**Exercise**
Please reproduce the data exactly, though every picture must stay out.

**Dataset records**
=======

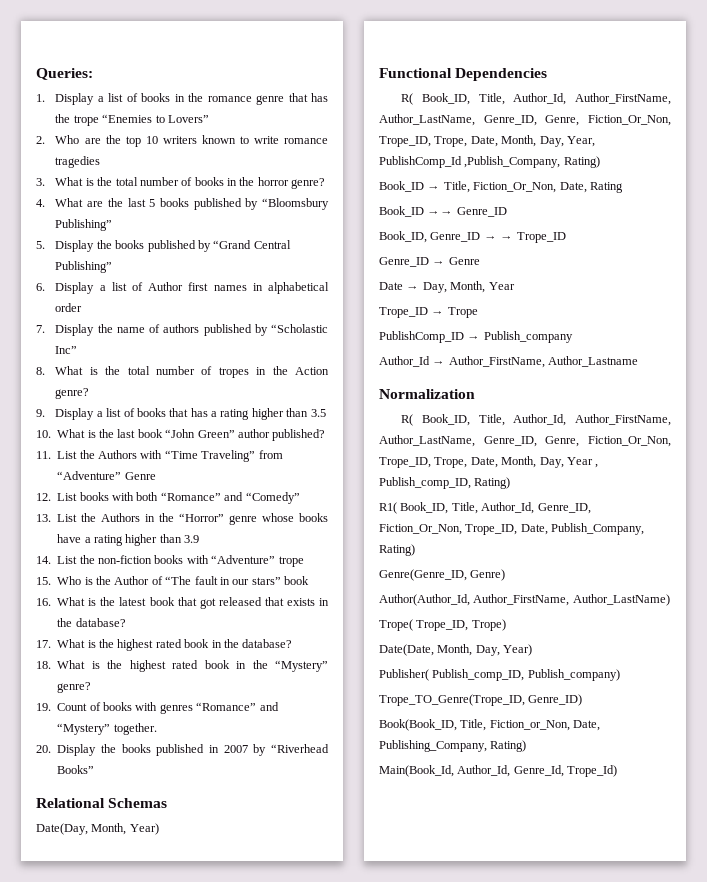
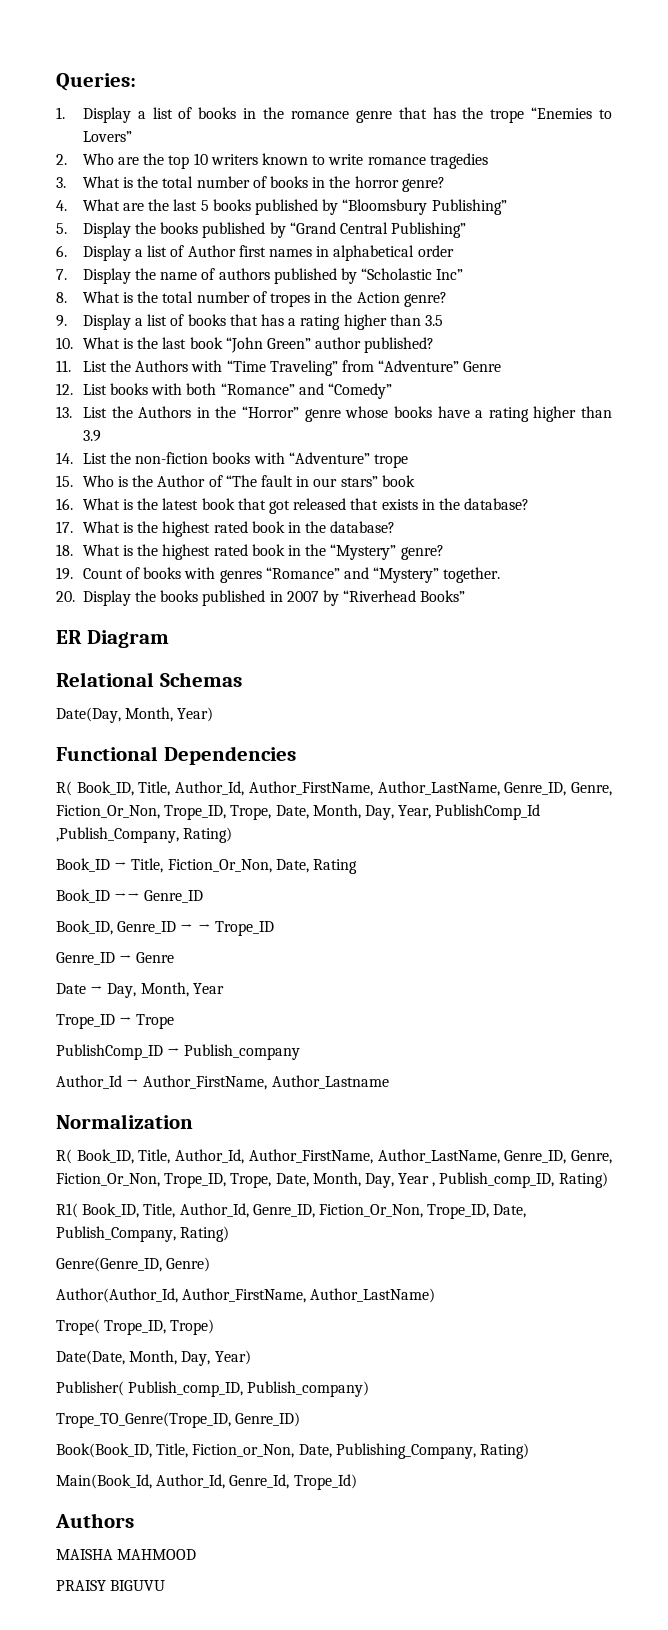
+ ER Diagram
  Main(Book_Id, Author_Id, Genre_Id, Trope_Id)
+ Authors
+ MAISHA MAHMOOD
+ PRAISY BIGUVU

=======

**Exercise solution**
+ ER Diagram
  Main(Book_Id, Author_Id, Genre_Id, Trope_Id)
+ Authors
+ MAISHA MAHMOOD
+ PRAISY BIGUVU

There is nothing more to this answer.